Standardized intra-oral radiographs were taken of all implants by experienced radiologists using a parallel long-cone technique with Rinn-holders (XCP Instruments, Rinn Corporation Elgin, IL, USA). Customized individual bite registration was not used. Radiographs were obtained at baseline (immediately after superstructure insertion) and then after 1, 3, 5, 15, and 20 years. Initially, each analog radiograph was framed as a slide and digitized at a resolution of 675 dpi using a SnapScan slide scanner (Agfa, Mortsel, Belgium). However, images were taken digitally (Planmeca, Helsinki, Finland) after 2005. All digitized radiographs were evaluated by an independent masked examiner using computer software (Planmeca Romexis, Helsinki, Finland). Before measurement, the intra-examiner reproducibility was calibrated as noted above for other examinations. The radiograph was calibrated by the implant length or the thread of the implant. If the threads were not clearly visible on the radiograph and calibration was not possible, the radiograph was not used. At implants, the distance from the first apical contact between bone and implant to the implant abutment connection was measured mesially and distally (in mm) and related to the implant thread.

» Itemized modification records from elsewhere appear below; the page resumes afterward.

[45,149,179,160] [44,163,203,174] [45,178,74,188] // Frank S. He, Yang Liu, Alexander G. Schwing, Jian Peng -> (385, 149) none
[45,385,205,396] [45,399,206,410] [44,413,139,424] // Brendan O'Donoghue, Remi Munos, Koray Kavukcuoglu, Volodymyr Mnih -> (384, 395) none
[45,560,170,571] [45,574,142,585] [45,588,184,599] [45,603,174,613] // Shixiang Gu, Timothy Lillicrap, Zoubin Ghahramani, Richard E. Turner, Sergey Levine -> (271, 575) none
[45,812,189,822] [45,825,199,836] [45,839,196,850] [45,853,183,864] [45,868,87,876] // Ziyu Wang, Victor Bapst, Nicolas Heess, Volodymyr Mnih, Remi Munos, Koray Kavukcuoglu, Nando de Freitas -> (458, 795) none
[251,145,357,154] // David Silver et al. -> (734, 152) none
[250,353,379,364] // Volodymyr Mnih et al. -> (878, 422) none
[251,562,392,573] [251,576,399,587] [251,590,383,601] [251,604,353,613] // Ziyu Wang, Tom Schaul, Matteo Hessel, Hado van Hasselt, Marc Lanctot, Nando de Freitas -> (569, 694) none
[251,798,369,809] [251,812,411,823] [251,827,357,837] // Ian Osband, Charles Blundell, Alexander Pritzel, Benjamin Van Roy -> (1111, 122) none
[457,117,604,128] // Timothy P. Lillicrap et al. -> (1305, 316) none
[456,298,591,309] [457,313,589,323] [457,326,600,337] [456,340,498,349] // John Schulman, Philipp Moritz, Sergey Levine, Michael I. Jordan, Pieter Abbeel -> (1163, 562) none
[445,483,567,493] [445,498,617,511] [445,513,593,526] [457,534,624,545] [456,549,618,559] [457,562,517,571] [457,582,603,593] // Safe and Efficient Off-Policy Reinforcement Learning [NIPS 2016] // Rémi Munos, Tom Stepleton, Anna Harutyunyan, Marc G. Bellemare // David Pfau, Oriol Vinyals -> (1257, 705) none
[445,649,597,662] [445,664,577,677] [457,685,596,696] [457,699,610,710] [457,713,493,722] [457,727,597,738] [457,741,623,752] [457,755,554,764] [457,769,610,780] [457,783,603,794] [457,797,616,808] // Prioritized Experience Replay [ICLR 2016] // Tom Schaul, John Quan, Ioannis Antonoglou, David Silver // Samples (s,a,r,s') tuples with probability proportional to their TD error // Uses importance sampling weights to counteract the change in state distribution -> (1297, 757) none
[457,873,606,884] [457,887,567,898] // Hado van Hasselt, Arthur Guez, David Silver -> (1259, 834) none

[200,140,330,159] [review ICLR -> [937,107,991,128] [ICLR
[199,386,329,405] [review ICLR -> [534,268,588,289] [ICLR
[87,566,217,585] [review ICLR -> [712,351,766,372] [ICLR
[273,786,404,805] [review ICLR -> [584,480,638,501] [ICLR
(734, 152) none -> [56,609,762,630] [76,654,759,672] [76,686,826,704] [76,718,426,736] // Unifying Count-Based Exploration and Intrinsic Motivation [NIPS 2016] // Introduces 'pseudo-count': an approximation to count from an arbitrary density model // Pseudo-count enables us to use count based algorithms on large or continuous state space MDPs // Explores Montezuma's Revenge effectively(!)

All data for all patients were stored in the NBImplant database of the Coordination Center for Clinical Studies (KKS), Philipps University, Marburg/Lahn. Statistical analyses of the clinical and radiographic results were performed using the program R for Windows version 3.4.1. The implants were the evaluation units of the statistical analyses. Normal Q-Q plots and the Shapiro-Wilk test indicated a non-normal data distribution, so nonparametric methods were used for statistical analyses. The implant survival rate was determined by Kaplan-Meier analysis. The survival rates of the three subgroups were compared by the log-rank test. The alpha level of the study was p = 0.05. Clinical parameters were analyzed for all implants together and separately according to gingival phenotype. To compare the means between the gingival phenotypes, a nonparametric Kruskal-Wallis test was used. The Dunn test was used as a multiple comparisons test. Significant levels were corrected by Bonferronie Holm. The Spearmen non-parametric correlation analysis was used to analyze the correlation of clinical parameters with increased crestal bone loss (BLI > 0.1 mm/year) compared with the measured value from the previous year. Qualitative classification of the correlation into effect sizes was achieved using the Cohen analysis.

The diagnosis of peri-implant diseases during the entire study period was determined by clinical and radiological results [12]. We used a peri-implant mucositis definition of PD ≥ 5 mm with BOP or GI ≥ 2 without annual bone loss, whereas peri-implantitis was defined as PD > 5 mm with or without BOP or GI ≥ 2 and annual bone loss > 0.2 mm. This definition of peri-implantitis requires an annual determination of bone loss and results in a more accurate determination of bone loss than with the current AAP/RFP definition [20].